**EXERCISE GOAL**
Please transcribe the entries below exactly and leave out every picture.

**RECORDS SHOWN**
· · ·

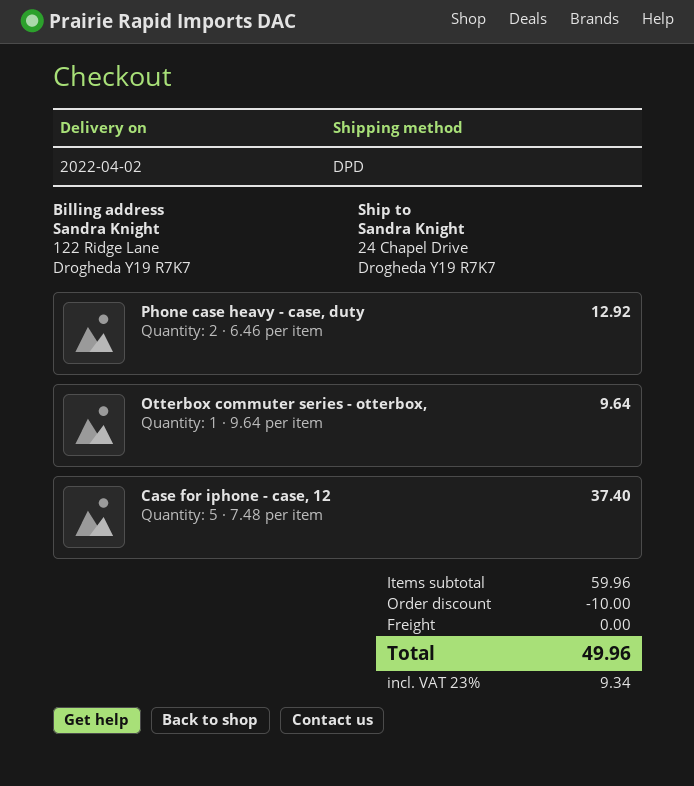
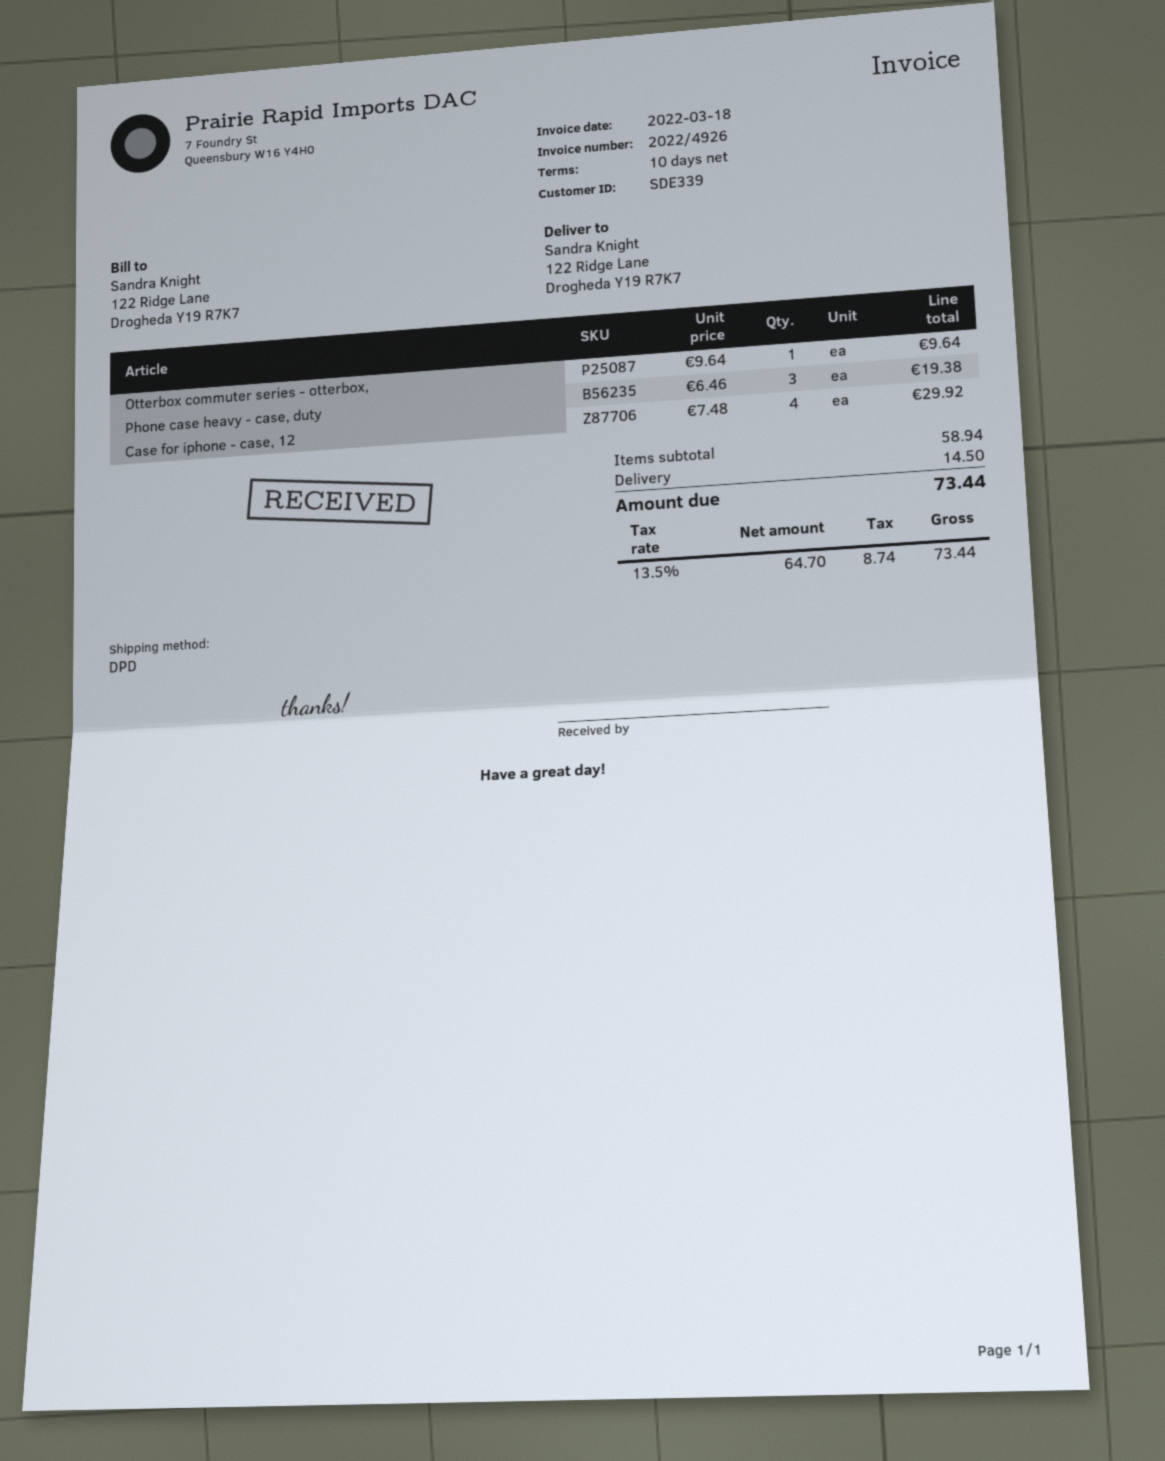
ship to: 24 Chapel Drive, Drogheda Y19 R7K7 -> 122 Ridge Lane, Drogheda Y19 R7K7
Phone case heavy - case, duty: 2 x 6.46 = 12.92 -> 3 x 6.46 = 19.38
Case for iphone - case, 12: 5 x 7.48 = 37.40 -> 4 x 7.48 = 29.92
subtotal: 59.96 -> 58.94
discount: 10.00 -> none
shipping: 0.00 -> 14.50
tax: 23% = 9.34 -> 13.5% = 8.74
total: 49.96 -> 73.44

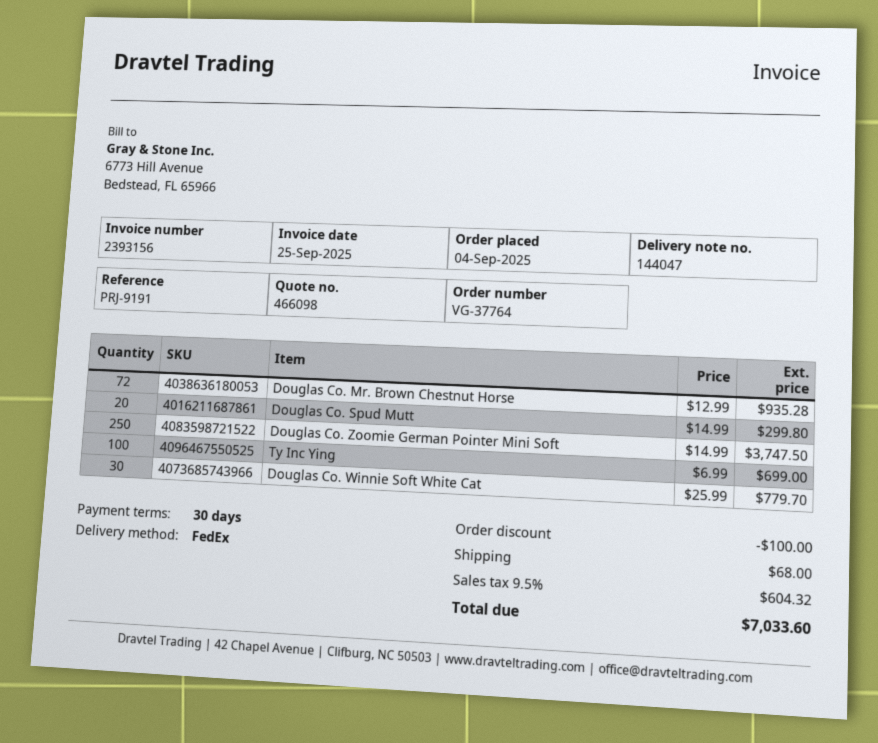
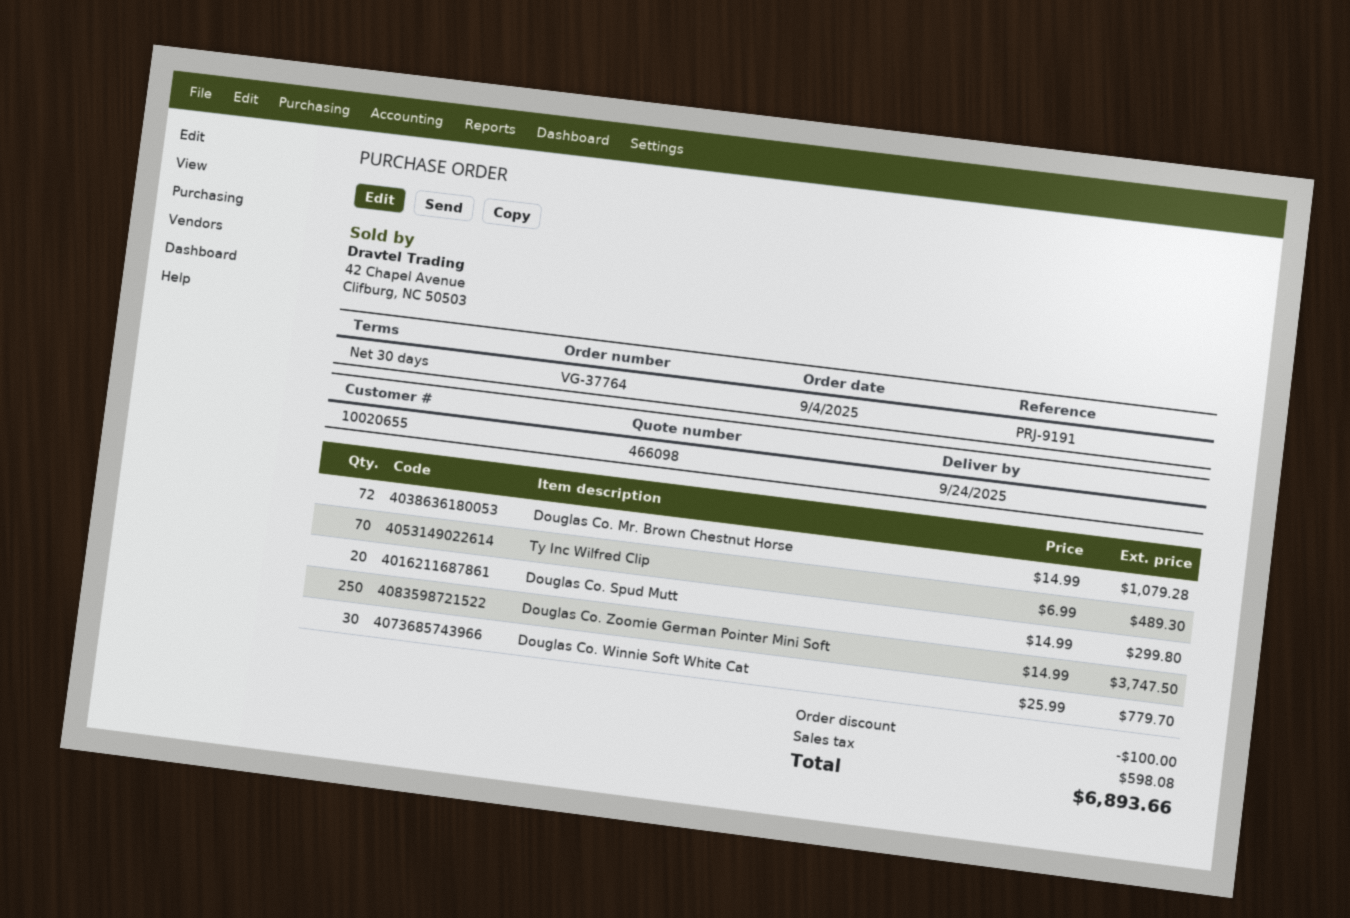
Douglas Co. Mr. Brown Chestnut Horse: 72 x 12.99 = 935.28 -> 72 x 14.99 = 1079.28
Ty Inc Ying: 100 x 6.99 = 699.00 -> none
Ty Inc Wilfred Clip: none -> 70 x 6.99 = 489.30
shipping: 68.00 -> none
tax: 604.32 -> 598.08
total: 7033.60 -> 6893.66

· · ·

**WRITTEN SOLUTION**
ship to: 24 Chapel Drive, Drogheda Y19 R7K7 -> 122 Ridge Lane, Drogheda Y19 R7K7
Phone case heavy - case, duty: 2 x 6.46 = 12.92 -> 3 x 6.46 = 19.38
Case for iphone - case, 12: 5 x 7.48 = 37.40 -> 4 x 7.48 = 29.92
subtotal: 59.96 -> 58.94
discount: 10.00 -> none
shipping: 0.00 -> 14.50
tax: 23% = 9.34 -> 13.5% = 8.74
total: 49.96 -> 73.44

Douglas Co. Mr. Brown Chestnut Horse: 72 x 12.99 = 935.28 -> 72 x 14.99 = 1079.28
Ty Inc Ying: 100 x 6.99 = 699.00 -> none
Ty Inc Wilfred Clip: none -> 70 x 6.99 = 489.30
shipping: 68.00 -> none
tax: 604.32 -> 598.08
total: 7033.60 -> 6893.66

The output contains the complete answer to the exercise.